六 ~ 望むこと…… そんなのは。 ~ (3)
警戒を高めずにはいられない。
絶対に平然とはいられない。
3
警戒心が足が一歩下がらすと、何かが踵に当たった。見下ろすと、折れたホウキの柄だったらしい。そのまま放置されていたのだろう。
咄嗟にそれを拾い、剣道の竹刀みたく構えた。教壇の前に座る者に対して。
「なんで、なんでお前がこんなところにいるんだっ」
その者は、グレーのパーカーに、ジーンズとラフな格好で、フードを深く被っていた。
なんでこいつがここにいるんだっ。
表情は伺えない。でも、僕の心は瞬時に警告していた。
こいつは以前、姫香を襲った奴だと。
「なんで。お前、また誰かを」
姫香との一連の動きが頭をよぎった。あんな現実離れした動きになんて反応できるはずがない。
それでも負けられず、足に力を入れた。
「俺が気に入らないみたいだな。別にいいけど」
胸を這うようにへばりついた男の低い声。警戒心がより鋭く尖る。
「待って。彼は危険じゃないわ」
男が立ち上がろうとしたとき、三原が声を上げ、二人の間に割って入ると、右腕を広げてかばい、制止した。

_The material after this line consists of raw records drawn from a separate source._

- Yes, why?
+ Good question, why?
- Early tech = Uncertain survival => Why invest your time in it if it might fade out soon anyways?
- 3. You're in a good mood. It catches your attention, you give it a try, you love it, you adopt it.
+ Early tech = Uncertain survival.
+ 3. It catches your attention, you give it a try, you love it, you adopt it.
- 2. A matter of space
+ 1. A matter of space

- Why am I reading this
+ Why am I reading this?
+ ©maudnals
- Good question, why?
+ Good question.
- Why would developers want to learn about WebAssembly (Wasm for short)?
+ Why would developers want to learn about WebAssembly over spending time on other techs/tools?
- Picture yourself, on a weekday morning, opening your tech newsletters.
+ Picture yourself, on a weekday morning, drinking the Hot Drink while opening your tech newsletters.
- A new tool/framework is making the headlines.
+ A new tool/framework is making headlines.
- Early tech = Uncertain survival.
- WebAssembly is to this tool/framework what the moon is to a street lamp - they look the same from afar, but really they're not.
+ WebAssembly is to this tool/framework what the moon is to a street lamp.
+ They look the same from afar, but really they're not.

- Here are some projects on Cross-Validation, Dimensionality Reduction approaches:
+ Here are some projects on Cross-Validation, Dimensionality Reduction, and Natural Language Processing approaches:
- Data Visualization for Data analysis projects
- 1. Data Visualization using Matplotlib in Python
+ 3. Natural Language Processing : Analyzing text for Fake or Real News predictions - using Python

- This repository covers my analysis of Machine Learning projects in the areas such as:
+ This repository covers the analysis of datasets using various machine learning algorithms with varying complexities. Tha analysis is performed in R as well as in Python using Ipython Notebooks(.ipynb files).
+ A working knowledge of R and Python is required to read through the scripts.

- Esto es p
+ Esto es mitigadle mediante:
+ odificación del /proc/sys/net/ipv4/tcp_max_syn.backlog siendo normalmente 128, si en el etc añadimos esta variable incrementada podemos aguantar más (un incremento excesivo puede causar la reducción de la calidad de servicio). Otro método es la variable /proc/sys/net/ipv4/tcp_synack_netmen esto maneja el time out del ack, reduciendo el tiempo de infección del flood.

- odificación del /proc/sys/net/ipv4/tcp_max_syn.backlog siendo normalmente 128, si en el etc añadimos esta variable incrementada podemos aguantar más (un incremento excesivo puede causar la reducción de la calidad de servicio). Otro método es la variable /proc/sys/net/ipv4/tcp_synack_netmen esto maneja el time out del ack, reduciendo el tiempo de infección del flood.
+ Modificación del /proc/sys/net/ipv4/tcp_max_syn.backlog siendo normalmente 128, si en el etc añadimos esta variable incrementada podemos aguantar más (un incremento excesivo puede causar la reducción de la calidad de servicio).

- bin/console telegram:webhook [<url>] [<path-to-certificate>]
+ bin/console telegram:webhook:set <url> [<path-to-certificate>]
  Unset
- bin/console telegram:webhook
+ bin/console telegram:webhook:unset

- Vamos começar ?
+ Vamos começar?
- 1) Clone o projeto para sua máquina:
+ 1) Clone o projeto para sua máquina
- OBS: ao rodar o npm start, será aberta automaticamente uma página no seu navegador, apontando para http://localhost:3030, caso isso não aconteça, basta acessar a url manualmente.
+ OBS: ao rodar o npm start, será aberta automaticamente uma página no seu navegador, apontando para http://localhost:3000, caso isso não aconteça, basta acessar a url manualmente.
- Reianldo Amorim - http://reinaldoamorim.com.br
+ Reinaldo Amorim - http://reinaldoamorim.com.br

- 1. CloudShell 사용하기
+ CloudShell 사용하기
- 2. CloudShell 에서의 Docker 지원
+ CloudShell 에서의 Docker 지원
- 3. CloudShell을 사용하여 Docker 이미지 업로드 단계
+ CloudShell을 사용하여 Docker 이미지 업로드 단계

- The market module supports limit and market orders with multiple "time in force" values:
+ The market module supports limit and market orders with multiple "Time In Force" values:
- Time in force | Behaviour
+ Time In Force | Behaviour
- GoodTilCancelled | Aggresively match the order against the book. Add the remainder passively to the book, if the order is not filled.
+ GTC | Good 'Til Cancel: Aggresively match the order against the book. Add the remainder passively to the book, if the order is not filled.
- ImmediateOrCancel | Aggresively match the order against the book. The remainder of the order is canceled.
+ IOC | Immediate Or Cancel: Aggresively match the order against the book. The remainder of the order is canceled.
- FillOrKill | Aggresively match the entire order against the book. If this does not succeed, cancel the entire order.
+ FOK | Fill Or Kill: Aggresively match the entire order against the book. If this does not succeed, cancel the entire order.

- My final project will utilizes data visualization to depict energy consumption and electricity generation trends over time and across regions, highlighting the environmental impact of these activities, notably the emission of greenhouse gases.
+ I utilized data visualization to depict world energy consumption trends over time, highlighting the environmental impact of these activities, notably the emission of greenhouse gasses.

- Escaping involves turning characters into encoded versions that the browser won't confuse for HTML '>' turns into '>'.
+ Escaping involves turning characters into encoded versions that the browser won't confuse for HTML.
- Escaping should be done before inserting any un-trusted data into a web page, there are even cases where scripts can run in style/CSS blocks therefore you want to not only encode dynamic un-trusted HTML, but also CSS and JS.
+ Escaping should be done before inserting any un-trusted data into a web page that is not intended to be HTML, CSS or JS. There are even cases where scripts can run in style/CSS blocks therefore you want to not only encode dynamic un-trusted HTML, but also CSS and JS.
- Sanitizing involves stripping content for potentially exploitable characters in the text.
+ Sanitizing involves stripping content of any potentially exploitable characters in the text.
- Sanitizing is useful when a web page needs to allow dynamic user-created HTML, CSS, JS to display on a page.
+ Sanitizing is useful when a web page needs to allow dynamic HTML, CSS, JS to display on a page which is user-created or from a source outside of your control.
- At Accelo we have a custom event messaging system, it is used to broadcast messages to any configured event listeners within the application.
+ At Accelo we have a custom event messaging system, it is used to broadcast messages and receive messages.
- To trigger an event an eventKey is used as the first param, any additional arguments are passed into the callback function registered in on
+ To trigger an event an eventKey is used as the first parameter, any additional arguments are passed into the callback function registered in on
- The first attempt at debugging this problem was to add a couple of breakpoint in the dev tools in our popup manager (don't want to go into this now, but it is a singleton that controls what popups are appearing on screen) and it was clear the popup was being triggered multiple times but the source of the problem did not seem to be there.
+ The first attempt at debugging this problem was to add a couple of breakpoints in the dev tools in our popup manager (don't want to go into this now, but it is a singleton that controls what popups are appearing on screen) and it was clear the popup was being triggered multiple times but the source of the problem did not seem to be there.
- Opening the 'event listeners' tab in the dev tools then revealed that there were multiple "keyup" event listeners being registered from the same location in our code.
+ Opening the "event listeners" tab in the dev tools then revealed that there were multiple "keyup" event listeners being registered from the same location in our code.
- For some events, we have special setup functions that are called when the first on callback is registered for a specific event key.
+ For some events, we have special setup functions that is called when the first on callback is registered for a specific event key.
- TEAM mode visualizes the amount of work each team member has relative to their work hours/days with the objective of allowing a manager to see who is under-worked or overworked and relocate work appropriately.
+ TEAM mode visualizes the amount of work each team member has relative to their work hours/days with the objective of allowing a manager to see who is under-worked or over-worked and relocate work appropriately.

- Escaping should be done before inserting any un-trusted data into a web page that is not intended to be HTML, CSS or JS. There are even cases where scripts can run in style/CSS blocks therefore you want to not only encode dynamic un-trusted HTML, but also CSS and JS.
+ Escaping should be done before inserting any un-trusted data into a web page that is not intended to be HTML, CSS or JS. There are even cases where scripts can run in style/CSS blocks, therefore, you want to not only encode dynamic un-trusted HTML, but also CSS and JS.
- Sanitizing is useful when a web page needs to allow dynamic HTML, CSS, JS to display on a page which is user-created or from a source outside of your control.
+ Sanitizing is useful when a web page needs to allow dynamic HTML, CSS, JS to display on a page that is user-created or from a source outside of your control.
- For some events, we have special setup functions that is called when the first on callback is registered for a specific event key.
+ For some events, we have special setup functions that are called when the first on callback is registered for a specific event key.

ただし、僕の方に体の正面を向け、大きな目で強く睨みながら。
それは奴をかばうようであり、あたかも僕が悪者として扱うように。
「でも、こいつは人を襲ったんだ。こんな危ない奴をっ」
「だから、大丈夫だって言っているでしょっ」
一歩進み、距離を縮めようとすると、三原はさらに声を張り上げた。
気にせずに立ち向かおうとするが、動じない三原の姿に、僕はたじろぎ、足を止めてしまう。
「お願い、それを捨てて」
抑揚のない声。
感情を捨てた冷淡な声が、逆に三原の威圧となり、僕に注がれる。
後ろの男がまだ安全なんて信用できない。けど、このまま抵抗しても、話が先に進みそうでないのもわかっている。
仕方なく僕は棒を捨てた。
床に渇いた音が鳴ると、三原は腕を下ろし、頬を緩めた。
「ありがと」
三原という壁がなくなっても、男を睨んだ。敵意はなくなったわけじゃない。
「まぁ、そんなに警戒しないで。私の話を聞いて」
三原は苦笑して、男のそばに近寄り横に立つと、くるりと振り向いた。
「さて、何から話そうかな」
三原は男の肩に手を置き、自分に納得させるように一度頷いた。
「私の名前は三原詩織。これはさっき言ったわね。そして、吸血鬼の「繋」よ」
「「繋」? じゃぁ、そいつは吸血鬼?」
「やっぱり、「繋」だと聞いて驚いたりしないのね。もっとバカにしたり、戸惑ったりすると思っていたわ」
微動だにしない僕に、三原は多少感心した。
驚いたり戸惑ったりは、悔しいが姫香らとの話で散々している。もう免疫はできてるさ。
何より、ここで弱腰になっちゃいけない。
「ねぇ、あなた「繋」なら、もう副作用に襲われたりしたことある?」
ふん。そんなもの、絶賛襲撃中ですよ。ったく。忘れかけていたのに、「副作用」と聞いて甦ってきたよ。
「頭痛なら、何日も前から」
「そう。あなたは基本的な形として出たんだね」
そこで三原は顎に手を当てて黙ってしまった。
何かを思案しているのか、動きを止め、ふと視線を横に移すと、僕を無視してしばらく眺めていた。
つられて扉を眺めるが、これといった変化はない。
「だから、なんだって言うんだ?」
沈黙が耐え切れず、僕から口を開いた。
「そうね。私の場合は、“衝動”だったの」
「“衝動”?」
「そう。私の副作用はね、吸血鬼に自分の血を吸われたいっていう衝動だったのよ。そう、朝、目が覚めたとき、ご飯を食べたとき、他愛ない会話をしているたき、お風呂に入っているとき。そんな何気ないときに、無性に血を吸われたくなってしまう。それが私の副作用」
そこで不意に右手のカーディガンの袖をめくり、じっと眺めていた。
「だったら。さっさと吸血鬼に吸われればいいじゃないですか」
完全に狂っているな。
率直な感情を押し止め、頬が攣りそうなのを堪えると、皮肉でごまかして放った。
何を言っているんだ?
そんなのは狂っているとしか思えない。